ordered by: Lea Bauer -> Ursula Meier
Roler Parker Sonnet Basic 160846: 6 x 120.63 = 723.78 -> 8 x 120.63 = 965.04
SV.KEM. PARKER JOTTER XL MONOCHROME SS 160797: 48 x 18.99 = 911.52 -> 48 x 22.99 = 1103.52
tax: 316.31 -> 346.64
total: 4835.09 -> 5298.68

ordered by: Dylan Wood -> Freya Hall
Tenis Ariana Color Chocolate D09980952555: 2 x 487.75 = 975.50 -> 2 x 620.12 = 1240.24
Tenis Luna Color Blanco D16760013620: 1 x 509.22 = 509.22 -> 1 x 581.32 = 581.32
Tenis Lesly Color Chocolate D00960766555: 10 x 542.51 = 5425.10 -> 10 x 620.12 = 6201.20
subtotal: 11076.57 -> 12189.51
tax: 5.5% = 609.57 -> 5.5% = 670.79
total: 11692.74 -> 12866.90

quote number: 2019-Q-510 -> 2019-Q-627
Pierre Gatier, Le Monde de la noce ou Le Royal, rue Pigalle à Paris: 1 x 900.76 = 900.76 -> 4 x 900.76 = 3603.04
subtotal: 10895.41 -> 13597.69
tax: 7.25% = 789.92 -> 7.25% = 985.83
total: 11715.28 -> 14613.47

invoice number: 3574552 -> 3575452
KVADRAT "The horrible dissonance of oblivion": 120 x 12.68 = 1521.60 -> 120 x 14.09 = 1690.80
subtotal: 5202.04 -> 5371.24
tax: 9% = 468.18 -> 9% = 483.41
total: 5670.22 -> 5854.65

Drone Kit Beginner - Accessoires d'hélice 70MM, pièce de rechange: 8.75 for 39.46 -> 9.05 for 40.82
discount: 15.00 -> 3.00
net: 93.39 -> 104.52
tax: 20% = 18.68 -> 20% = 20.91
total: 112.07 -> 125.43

+ + + +

**What the task requires**
Line by line, transcribe the material above without leaving anything out.

**Result of this task**
ordered by: Lea Bauer -> Ursula Meier
Roler Parker Sonnet Basic 160846: 6 x 120.63 = 723.78 -> 8 x 120.63 = 965.04
SV.KEM. PARKER JOTTER XL MONOCHROME SS 160797: 48 x 18.99 = 911.52 -> 48 x 22.99 = 1103.52
tax: 316.31 -> 346.64
total: 4835.09 -> 5298.68

ordered by: Dylan Wood -> Freya Hall
Tenis Ariana Color Chocolate D09980952555: 2 x 487.75 = 975.50 -> 2 x 620.12 = 1240.24
Tenis Luna Color Blanco D16760013620: 1 x 509.22 = 509.22 -> 1 x 581.32 = 581.32
Tenis Lesly Color Chocolate D00960766555: 10 x 542.51 = 5425.10 -> 10 x 620.12 = 6201.20
subtotal: 11076.57 -> 12189.51
tax: 5.5% = 609.57 -> 5.5% = 670.79
total: 11692.74 -> 12866.90

quote number: 2019-Q-510 -> 2019-Q-627
Pierre Gatier, Le Monde de la noce ou Le Royal, rue Pigalle à Paris: 1 x 900.76 = 900.76 -> 4 x 900.76 = 3603.04
subtotal: 10895.41 -> 13597.69
tax: 7.25% = 789.92 -> 7.25% = 985.83
total: 11715.28 -> 14613.47

invoice number: 3574552 -> 3575452
KVADRAT "The horrible dissonance of oblivion": 120 x 12.68 = 1521.60 -> 120 x 14.09 = 1690.80
subtotal: 5202.04 -> 5371.24
tax: 9% = 468.18 -> 9% = 483.41
total: 5670.22 -> 5854.65

Drone Kit Beginner - Accessoires d'hélice 70MM, pièce de rechange: 8.75 for 39.46 -> 9.05 for 40.82
discount: 15.00 -> 3.00
net: 93.39 -> 104.52
tax: 20% = 18.68 -> 20% = 20.91
total: 112.07 -> 125.43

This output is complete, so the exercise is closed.